Release Date: 22/11/12
SYNOPSIS:
In the western sky the bright emerald banner of the Visitor descends like a portent of annihilation. On the continent of Jacuruku, the Thaumaturgs have mounted another expedition in a bid to tame the neighbouring wild jungle. Yet this is no normal wilderness. It is called Himatan, and it is said to be half of the spirit-realm and half of the earth. And it is said to be ruled by a powerful entity who some name the Queen of Witches and some a goddess: the ancient Ardata. Saeng grew up knowing only the rule of the magus Thaumaturgs - but it was the voices from that land's forgotten past that she listened to.
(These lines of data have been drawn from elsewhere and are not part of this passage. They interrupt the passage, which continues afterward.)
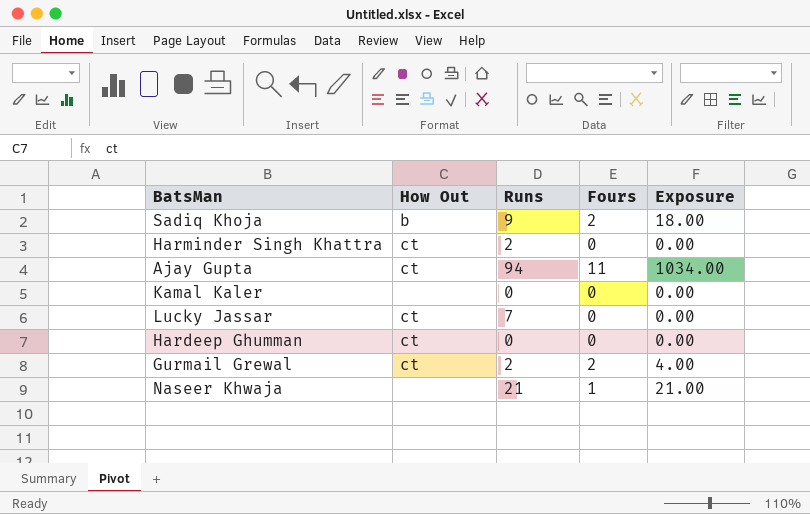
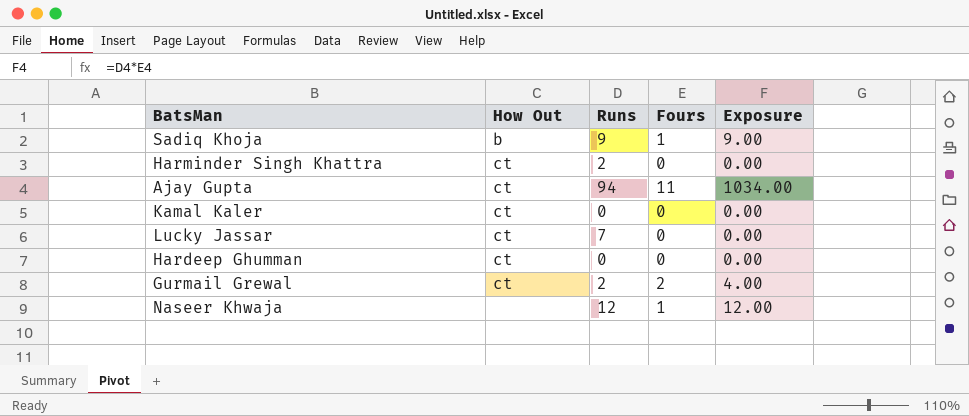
Sadiq Khoja | Fours: 2 -> 1
Sadiq Khoja | Exposure: 18.00 -> 9.00
Kamal Kaler | How Out: none -> ct
Naseer Khwaja | Runs: 21 -> 12
Naseer Khwaja | Exposure: 21.00 -> 12.00

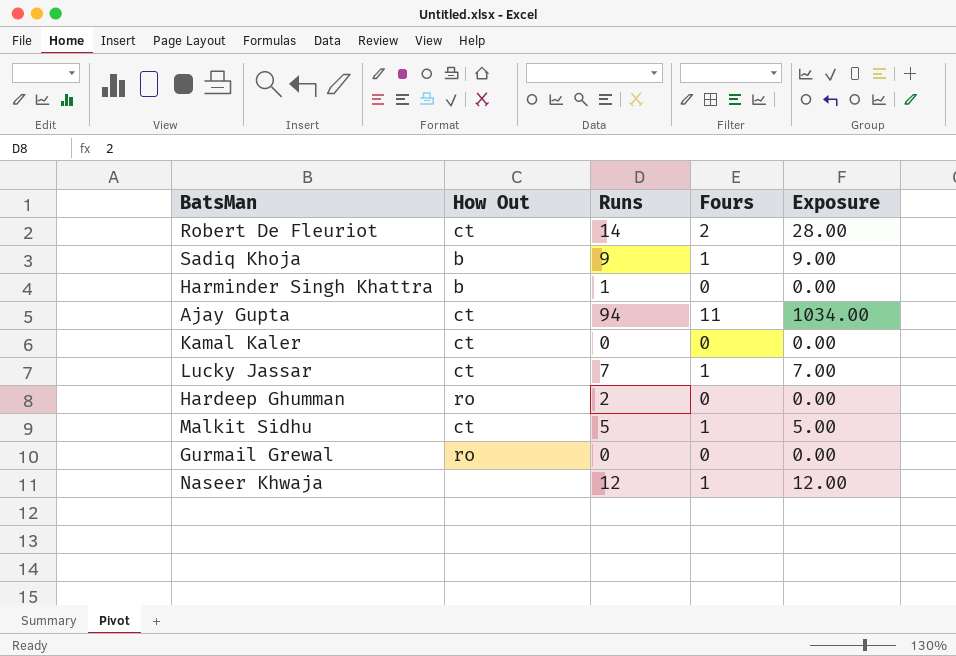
row Robert De Fleuriot: none -> ct | 14 | 2 | 28.00
Harminder Singh Khattra | How Out: ct -> b
Harminder Singh Khattra | Runs: 2 -> 1
Lucky Jassar | Fours: 0 -> 1
Lucky Jassar | Exposure: 0.00 -> 7.00
Hardeep Ghumman | How Out: ct -> ro
Hardeep Ghumman | Runs: 0 -> 2
row Malkit Sidhu: none -> ct | 5 | 1 | 5.00
Gurmail Grewal | How Out: ct -> ro
Gurmail Grewal | Runs: 2 -> 0
Gurmail Grewal | Fours: 2 -> 0
Gurmail Grewal | Exposure: 4.00 -> 0.00

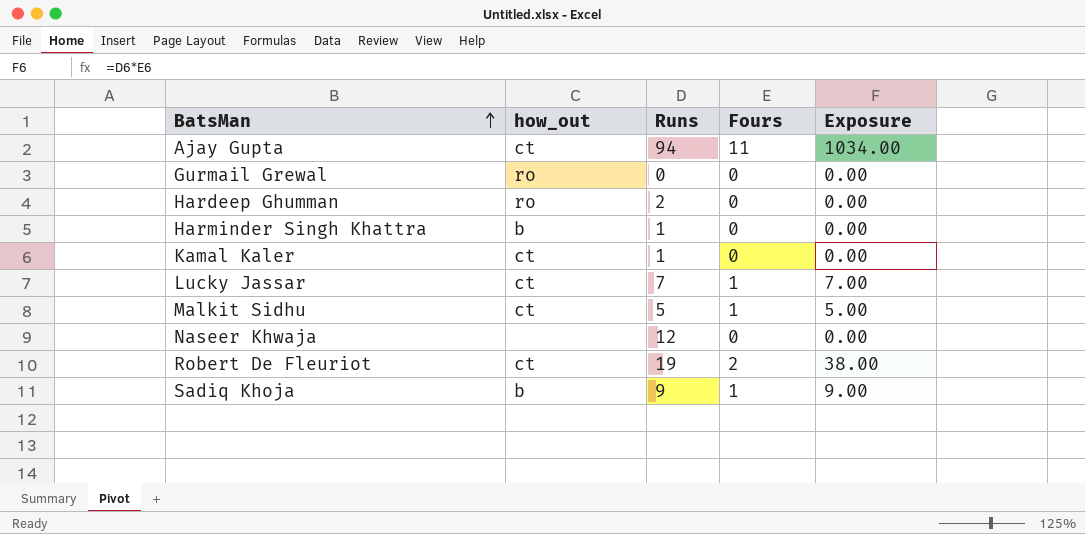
row order: none -> BatsMan ascending
column name: How Out -> how_out
Kamal Kaler | Runs: 0 -> 1
Naseer Khwaja | Fours: 1 -> 0
Naseer Khwaja | Exposure: 12.00 -> 0.00
Robert De Fleuriot | Runs: 14 -> 19
Robert De Fleuriot | Exposure: 28.00 -> 38.00

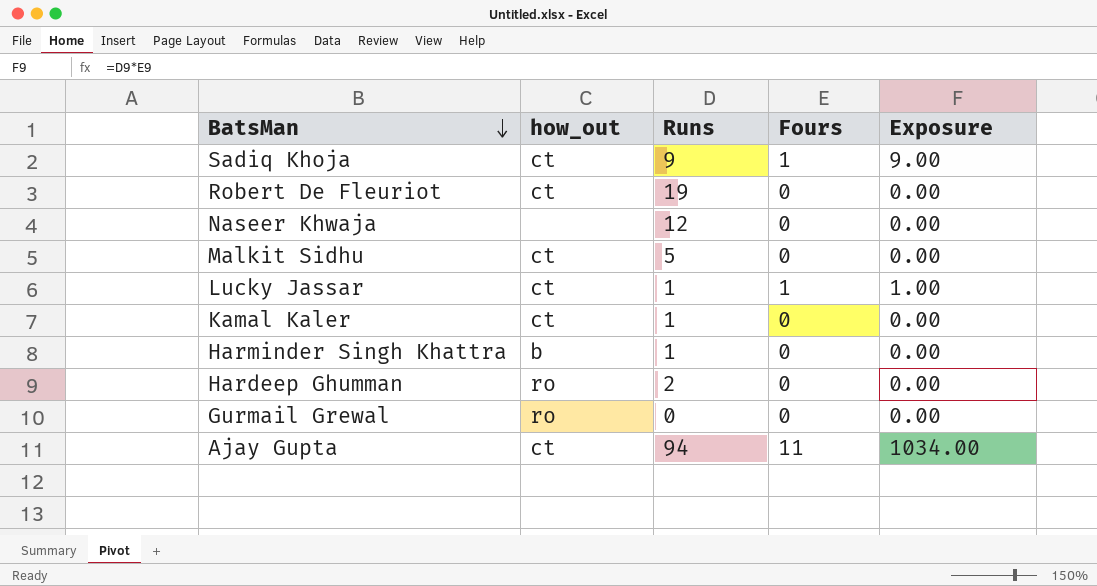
row order: BatsMan ascending -> BatsMan descending
Sadiq Khoja | how_out: b -> ct
Robert De Fleuriot | Fours: 2 -> 0
Robert De Fleuriot | Exposure: 38.00 -> 0.00
Malkit Sidhu | Fours: 1 -> 0
Malkit Sidhu | Exposure: 5.00 -> 0.00
Lucky Jassar | Runs: 7 -> 1
Lucky Jassar | Exposure: 7.00 -> 1.00

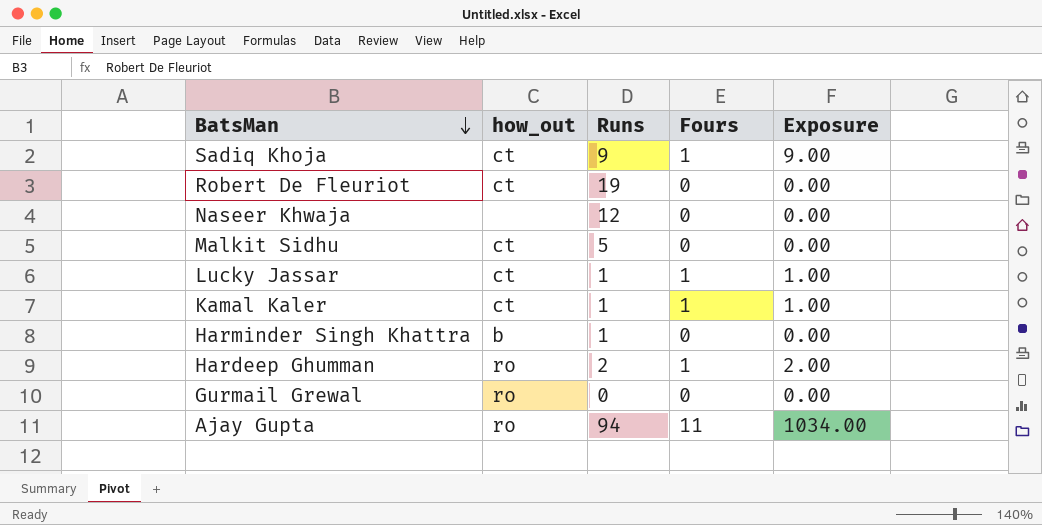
Kamal Kaler | Fours: 0 -> 1
Kamal Kaler | Exposure: 0.00 -> 1.00
Hardeep Ghumman | Fours: 0 -> 1
Hardeep Ghumman | Exposure: 0.00 -> 2.00
Ajay Gupta | how_out: ct -> ro

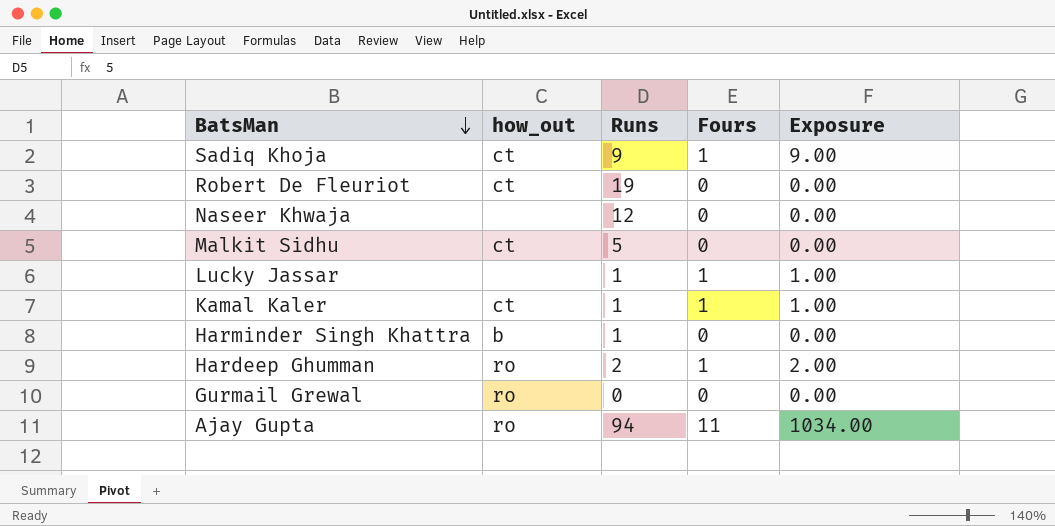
Lucky Jassar | how_out: ct -> none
And when her rulers launch their invasion of this jungle, those voices send her and her brother on a desperate mission. To the south, the desert tribes are united by the arrival of a foreign warleader, a veteran commander in battered ashen mail men call the Grey Ghost. This warrior leads these tribes on a raid unlike any other, deep into the heart of Thaumaturg lands. While word comes to K'azz, and mercenary company the Crimson Guard, of a contract in Jacuruku. And their employer? Could it be the goddess herself...
REVIEW:
I’ve been a huge fan of the Malazan world since I was introduced to it by Stephen Erikson’s epic Book of the Fallen series. But in addition to this the world was co-developed by Ian C Esslemont who has brought his own take on the events that shaped it with his own series. Whilst originally I wasn’t as enamoured as I had been with Stephen’s each subsequent tale has built upon the success and lessons learned from the former, so much so that for me, each book is superior to the last.
Here we have great prose, a wonderful sense of pace and when backed with a story that has a huge arc where nothing is what it seems or what the casts life expectancy is going to be. Wrap that all up with some magical sleight of hand and all in the reader is in for a treat.